## [TASK DESCRIPTION]
Repeat the lines of the data exactly and exclude any picture among them.

○ ○ ○ ○ ○

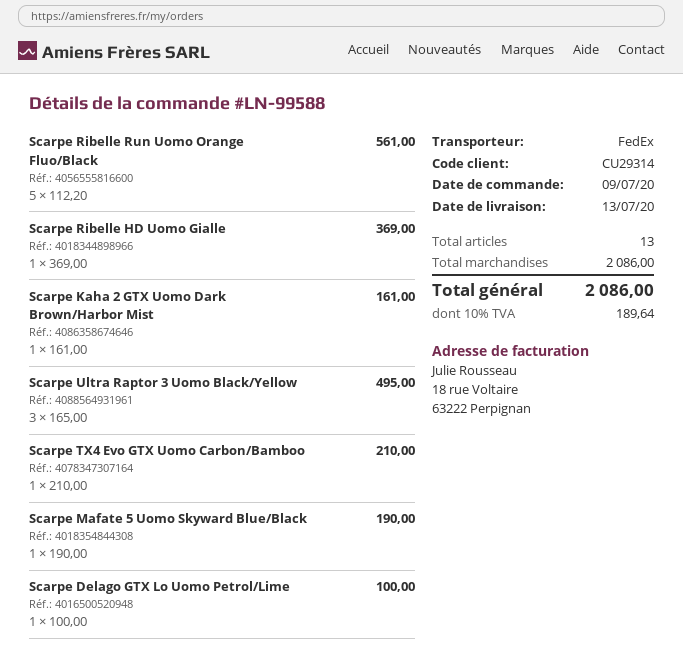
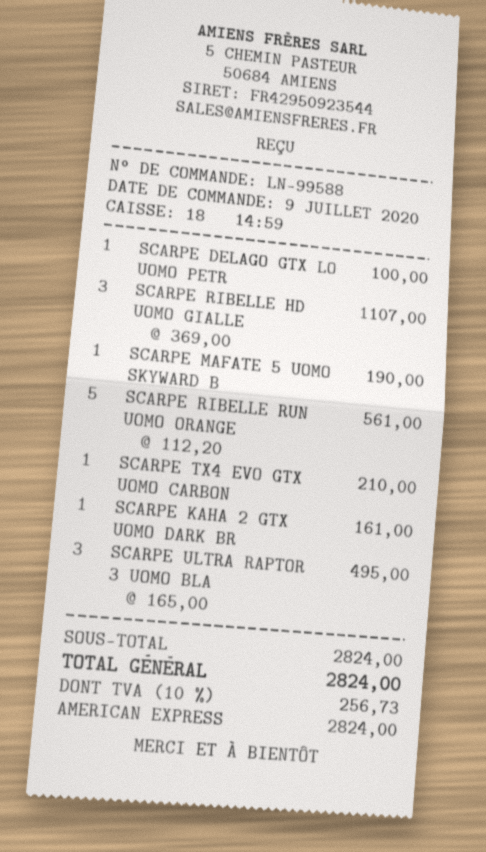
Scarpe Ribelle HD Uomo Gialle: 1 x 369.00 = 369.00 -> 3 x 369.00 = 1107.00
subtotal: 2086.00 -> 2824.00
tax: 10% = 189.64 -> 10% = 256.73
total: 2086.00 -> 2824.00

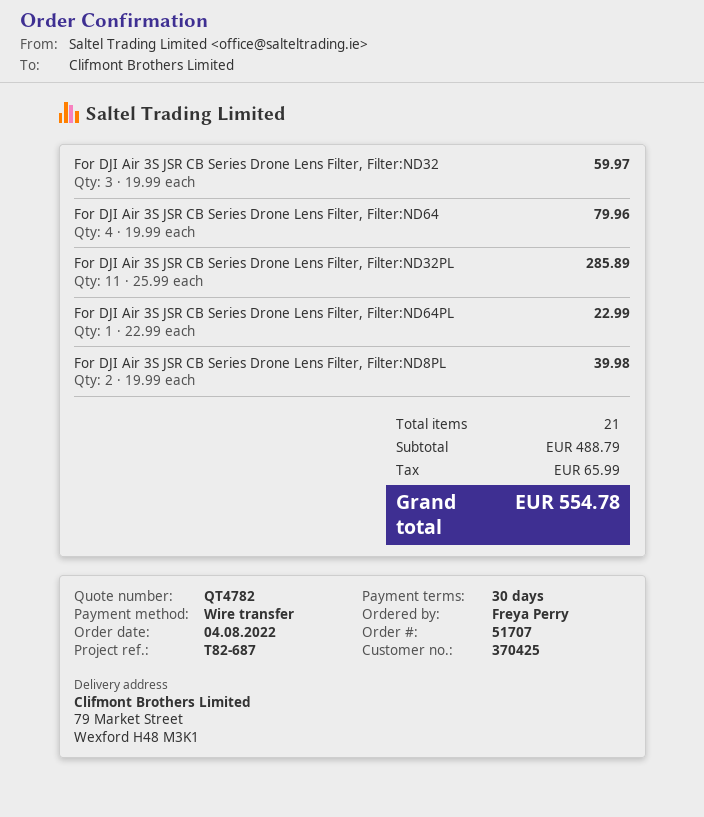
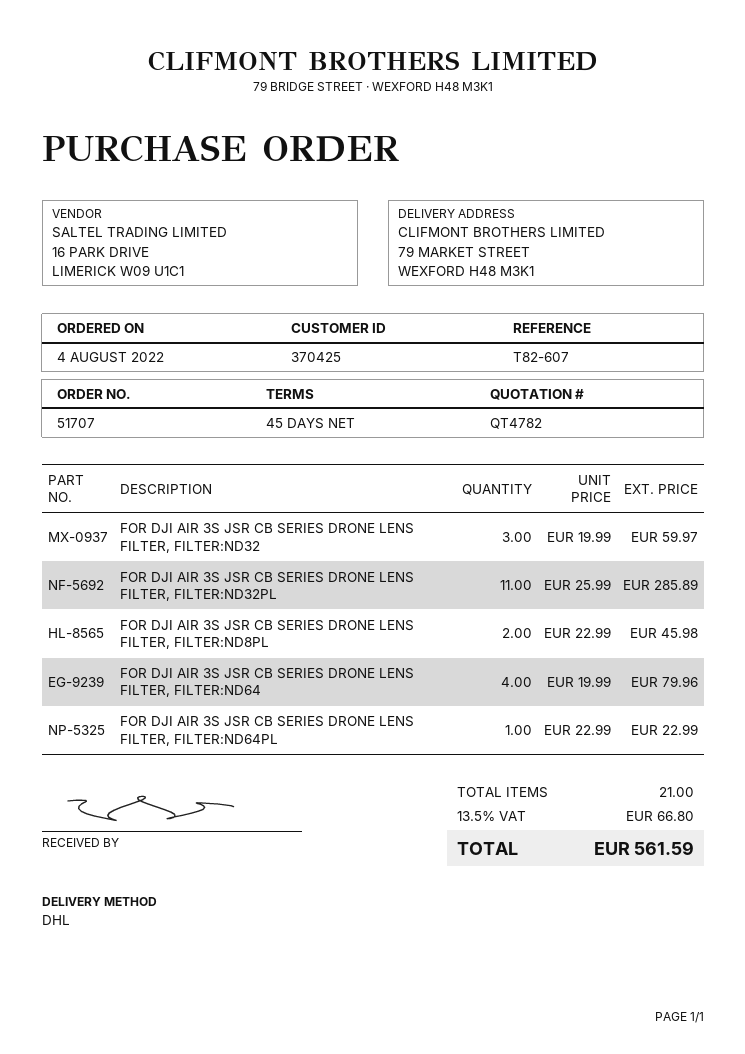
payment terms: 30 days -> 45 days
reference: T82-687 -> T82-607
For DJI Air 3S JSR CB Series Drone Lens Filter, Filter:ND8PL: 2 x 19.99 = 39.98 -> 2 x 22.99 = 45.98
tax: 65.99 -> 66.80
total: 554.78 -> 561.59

○ ○ ○ ○ ○

## [TASK RESPONSE]
Scarpe Ribelle HD Uomo Gialle: 1 x 369.00 = 369.00 -> 3 x 369.00 = 1107.00
subtotal: 2086.00 -> 2824.00
tax: 10% = 189.64 -> 10% = 256.73
total: 2086.00 -> 2824.00

payment terms: 30 days -> 45 days
reference: T82-687 -> T82-607
For DJI Air 3S JSR CB Series Drone Lens Filter, Filter:ND8PL: 2 x 19.99 = 39.98 -> 2 x 22.99 = 45.98
tax: 65.99 -> 66.80
total: 554.78 -> 561.59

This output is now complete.